─── The data ───

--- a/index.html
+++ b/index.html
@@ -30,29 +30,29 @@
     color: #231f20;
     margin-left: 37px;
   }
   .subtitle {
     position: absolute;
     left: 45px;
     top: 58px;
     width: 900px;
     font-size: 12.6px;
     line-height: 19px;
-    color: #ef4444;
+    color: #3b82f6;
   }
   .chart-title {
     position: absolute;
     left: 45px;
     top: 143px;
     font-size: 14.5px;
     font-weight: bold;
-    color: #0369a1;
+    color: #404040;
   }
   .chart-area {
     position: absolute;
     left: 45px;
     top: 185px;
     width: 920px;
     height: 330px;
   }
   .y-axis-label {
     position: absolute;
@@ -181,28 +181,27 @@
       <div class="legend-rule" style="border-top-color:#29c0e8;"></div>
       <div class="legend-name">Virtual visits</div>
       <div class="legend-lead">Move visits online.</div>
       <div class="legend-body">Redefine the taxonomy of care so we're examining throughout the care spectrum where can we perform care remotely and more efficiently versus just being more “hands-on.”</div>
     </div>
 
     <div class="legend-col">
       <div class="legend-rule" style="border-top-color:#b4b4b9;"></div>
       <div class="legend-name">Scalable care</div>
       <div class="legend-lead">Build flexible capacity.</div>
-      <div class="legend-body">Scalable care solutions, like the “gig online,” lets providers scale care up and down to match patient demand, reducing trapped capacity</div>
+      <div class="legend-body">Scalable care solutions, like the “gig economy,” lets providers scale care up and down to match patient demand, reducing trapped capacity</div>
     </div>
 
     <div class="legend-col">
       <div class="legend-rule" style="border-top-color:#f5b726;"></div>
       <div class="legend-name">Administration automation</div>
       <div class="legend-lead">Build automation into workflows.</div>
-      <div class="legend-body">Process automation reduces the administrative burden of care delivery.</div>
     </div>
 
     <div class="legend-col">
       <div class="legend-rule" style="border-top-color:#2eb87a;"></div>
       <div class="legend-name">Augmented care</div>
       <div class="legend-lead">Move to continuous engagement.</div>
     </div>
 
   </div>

───
─── The data ───

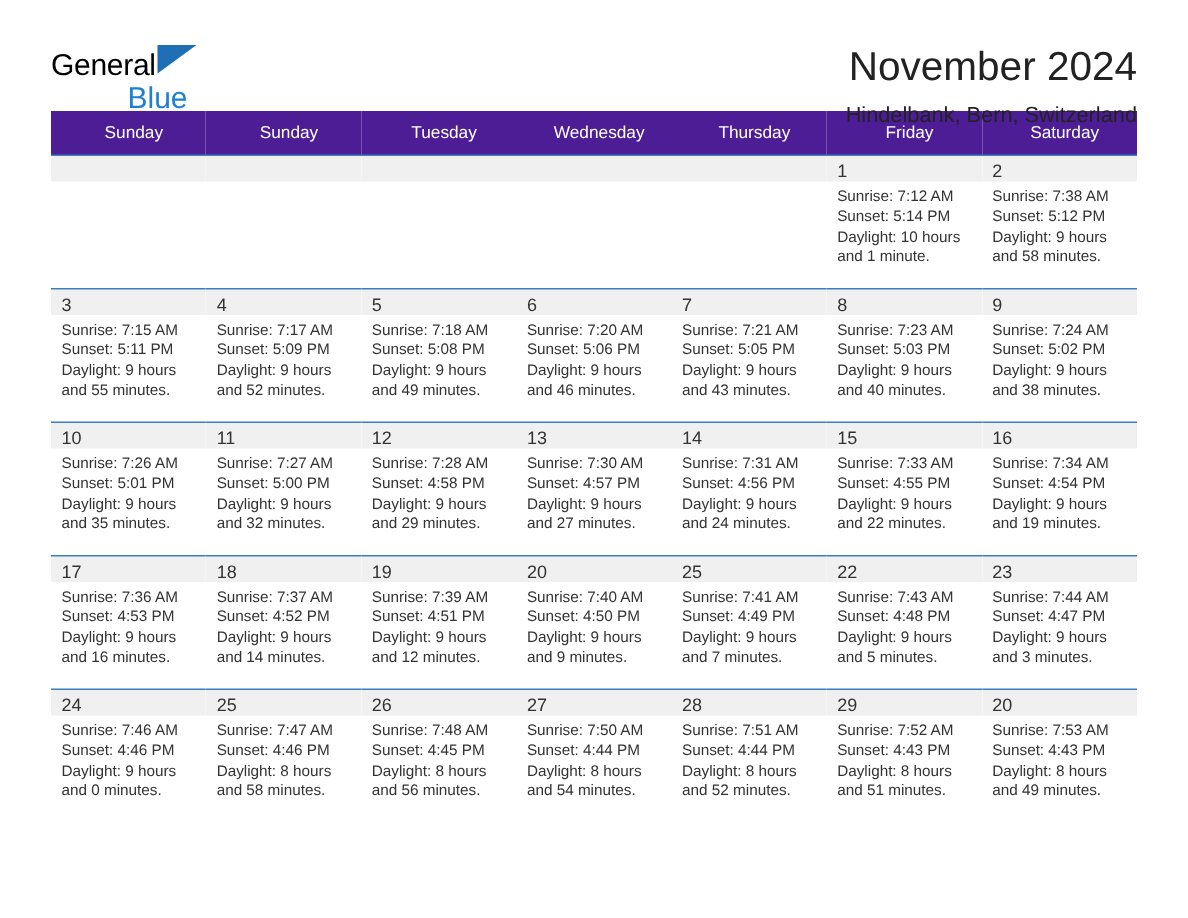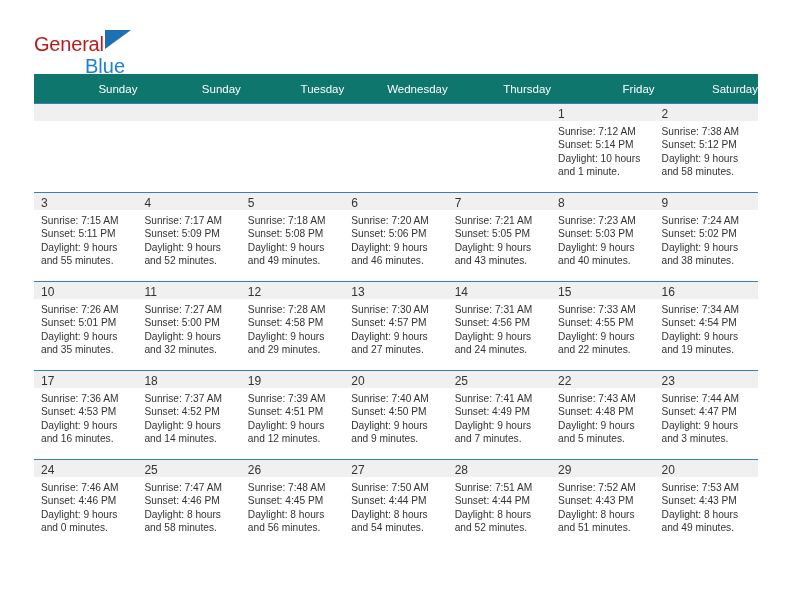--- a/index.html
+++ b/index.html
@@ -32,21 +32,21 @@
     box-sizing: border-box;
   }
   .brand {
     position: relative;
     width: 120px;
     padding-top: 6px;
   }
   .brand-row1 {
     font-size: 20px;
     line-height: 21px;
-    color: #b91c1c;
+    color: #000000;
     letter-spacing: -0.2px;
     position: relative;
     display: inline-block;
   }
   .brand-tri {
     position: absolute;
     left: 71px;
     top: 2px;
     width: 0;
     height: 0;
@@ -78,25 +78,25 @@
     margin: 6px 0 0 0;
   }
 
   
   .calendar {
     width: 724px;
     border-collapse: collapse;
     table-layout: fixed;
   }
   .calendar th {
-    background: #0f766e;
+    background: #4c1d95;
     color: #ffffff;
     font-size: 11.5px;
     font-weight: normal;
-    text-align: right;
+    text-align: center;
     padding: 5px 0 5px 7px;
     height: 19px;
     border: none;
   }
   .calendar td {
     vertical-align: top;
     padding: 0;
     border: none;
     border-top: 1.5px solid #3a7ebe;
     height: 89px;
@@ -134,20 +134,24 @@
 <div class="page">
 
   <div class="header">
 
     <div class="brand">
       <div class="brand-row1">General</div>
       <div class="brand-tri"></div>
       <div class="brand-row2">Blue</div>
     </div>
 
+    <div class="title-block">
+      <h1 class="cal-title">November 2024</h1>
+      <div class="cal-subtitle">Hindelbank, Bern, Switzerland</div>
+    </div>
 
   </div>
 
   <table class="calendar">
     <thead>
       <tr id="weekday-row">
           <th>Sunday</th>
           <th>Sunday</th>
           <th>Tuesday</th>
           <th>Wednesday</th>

───

= Try it =
From the records above, retype only the lines starting at the line that contains "display: inline-block;" and ending at the line that contains "vertical-align: top;", both included.

= Result below =
     display: inline-block;
   }
   .brand-tri {
     position: absolute;
     left: 71px;
     top: 2px;
     width: 0;
     height: 0;
@@ -78,25 +78,25 @@
     margin: 6px 0 0 0;
   }
 
   
   .calendar {
     width: 724px;
     border-collapse: collapse;
     table-layout: fixed;
   }
   .calendar th {
-    background: #0f766e;
+    background: #4c1d95;
     color: #ffffff;
     font-size: 11.5px;
     font-weight: normal;
-    text-align: right;
+    text-align: center;
     padding: 5px 0 5px 7px;
     height: 19px;
     border: none;
   }
   .calendar td {
     vertical-align: top;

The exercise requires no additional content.